Filter the lines below, copying only those with the string "length".

EXCERPTED RECORDS Block Start

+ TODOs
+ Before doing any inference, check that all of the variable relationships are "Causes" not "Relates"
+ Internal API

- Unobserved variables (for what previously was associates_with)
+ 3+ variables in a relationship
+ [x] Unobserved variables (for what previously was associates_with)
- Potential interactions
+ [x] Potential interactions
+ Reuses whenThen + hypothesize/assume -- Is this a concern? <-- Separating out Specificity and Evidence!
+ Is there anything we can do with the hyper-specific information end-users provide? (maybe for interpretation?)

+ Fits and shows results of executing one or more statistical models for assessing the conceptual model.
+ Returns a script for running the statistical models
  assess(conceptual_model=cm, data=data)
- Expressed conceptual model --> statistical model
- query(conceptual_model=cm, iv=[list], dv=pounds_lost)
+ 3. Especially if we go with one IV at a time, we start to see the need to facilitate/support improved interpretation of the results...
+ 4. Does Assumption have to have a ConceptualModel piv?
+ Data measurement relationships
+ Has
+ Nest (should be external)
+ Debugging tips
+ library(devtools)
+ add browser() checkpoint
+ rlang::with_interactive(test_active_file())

EXCERPTED RECORDS Block End
EXCERPTED RECORDS Block Start

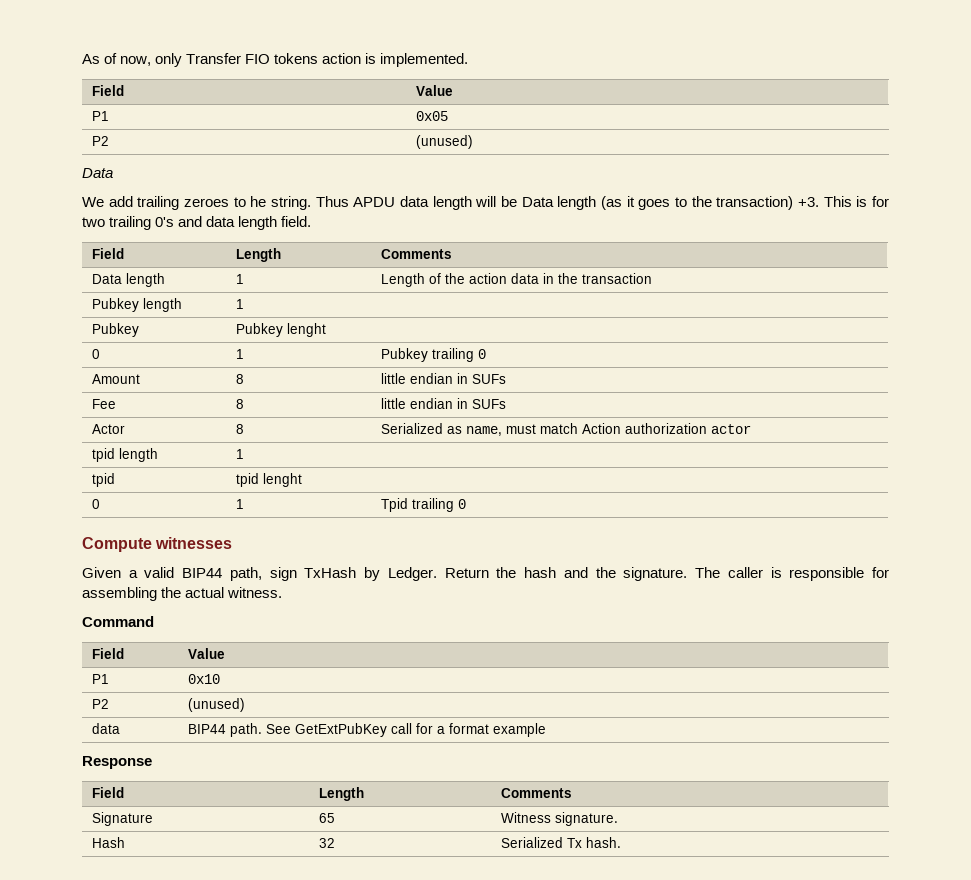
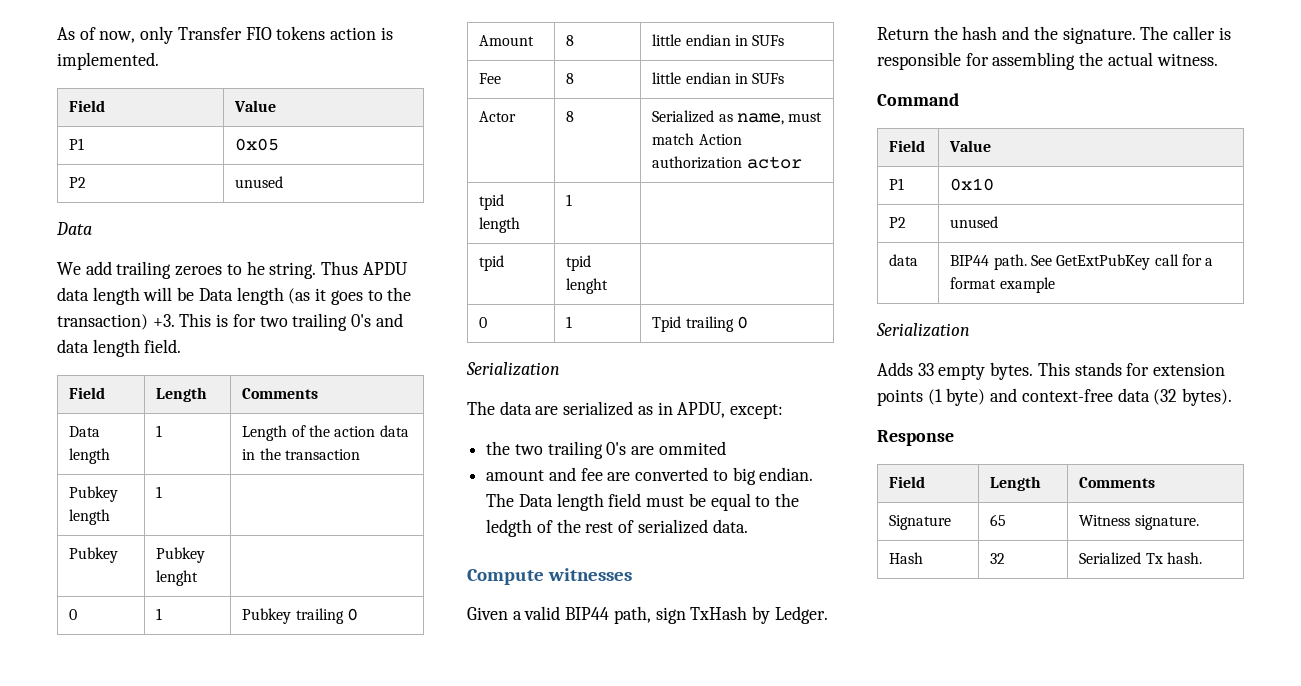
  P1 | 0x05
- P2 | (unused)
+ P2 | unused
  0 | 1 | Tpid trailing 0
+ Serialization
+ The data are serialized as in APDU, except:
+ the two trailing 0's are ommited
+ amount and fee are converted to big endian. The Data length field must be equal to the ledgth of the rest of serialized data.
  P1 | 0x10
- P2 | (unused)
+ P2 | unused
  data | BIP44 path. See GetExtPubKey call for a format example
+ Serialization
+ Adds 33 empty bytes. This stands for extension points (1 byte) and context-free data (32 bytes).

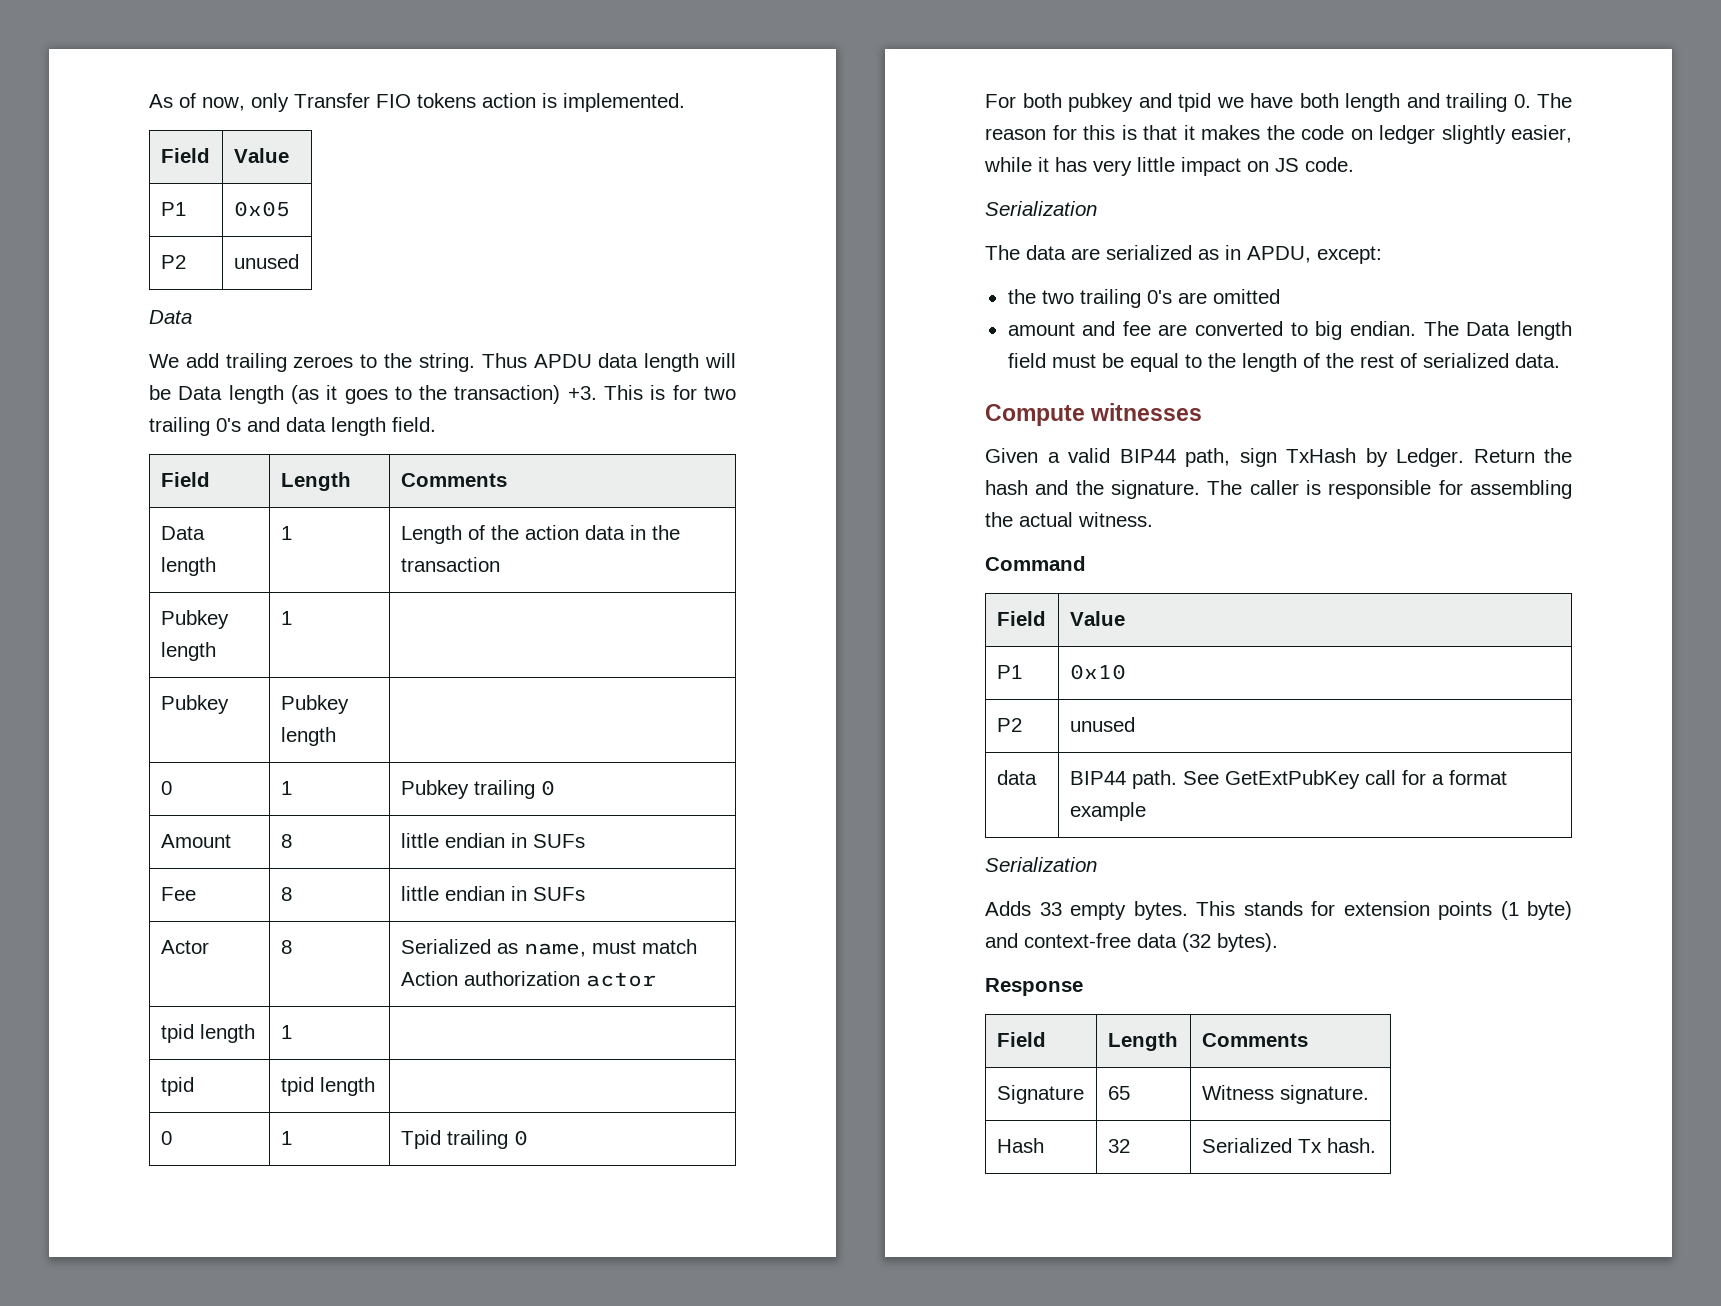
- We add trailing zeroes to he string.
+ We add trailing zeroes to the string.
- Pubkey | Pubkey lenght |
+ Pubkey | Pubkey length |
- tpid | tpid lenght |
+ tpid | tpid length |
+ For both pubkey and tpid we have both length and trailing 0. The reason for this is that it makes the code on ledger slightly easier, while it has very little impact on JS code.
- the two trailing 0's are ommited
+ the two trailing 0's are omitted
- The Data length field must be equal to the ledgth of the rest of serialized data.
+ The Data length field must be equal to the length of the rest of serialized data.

EXCERPTED RECORDS Block End
EXCERPTED RECORDS Block Start

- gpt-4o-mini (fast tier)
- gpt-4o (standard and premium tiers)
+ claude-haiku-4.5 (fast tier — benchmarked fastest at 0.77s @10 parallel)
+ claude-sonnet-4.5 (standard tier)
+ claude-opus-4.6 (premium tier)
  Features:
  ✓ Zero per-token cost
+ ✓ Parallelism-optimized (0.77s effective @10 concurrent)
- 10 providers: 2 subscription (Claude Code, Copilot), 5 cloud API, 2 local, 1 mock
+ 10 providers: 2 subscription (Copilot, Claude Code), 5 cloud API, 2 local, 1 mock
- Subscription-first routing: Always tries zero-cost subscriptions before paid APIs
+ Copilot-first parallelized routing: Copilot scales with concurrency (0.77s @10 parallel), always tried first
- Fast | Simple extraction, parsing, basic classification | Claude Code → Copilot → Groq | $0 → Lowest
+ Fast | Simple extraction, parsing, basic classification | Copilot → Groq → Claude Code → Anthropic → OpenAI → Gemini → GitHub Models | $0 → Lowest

EXCERPTED RECORDS Block End

**TASK ANSWER**:
+ amount and fee are converted to big endian. The Data length field must be equal to the ledgth of the rest of serialized data.
+ Pubkey | Pubkey length |
+ tpid | tpid length |
+ For both pubkey and tpid we have both length and trailing 0. The reason for this is that it makes the code on ledger slightly easier, while it has very little impact on JS code.
- The Data length field must be equal to the ledgth of the rest of serialized data.
+ The Data length field must be equal to the length of the rest of serialized data.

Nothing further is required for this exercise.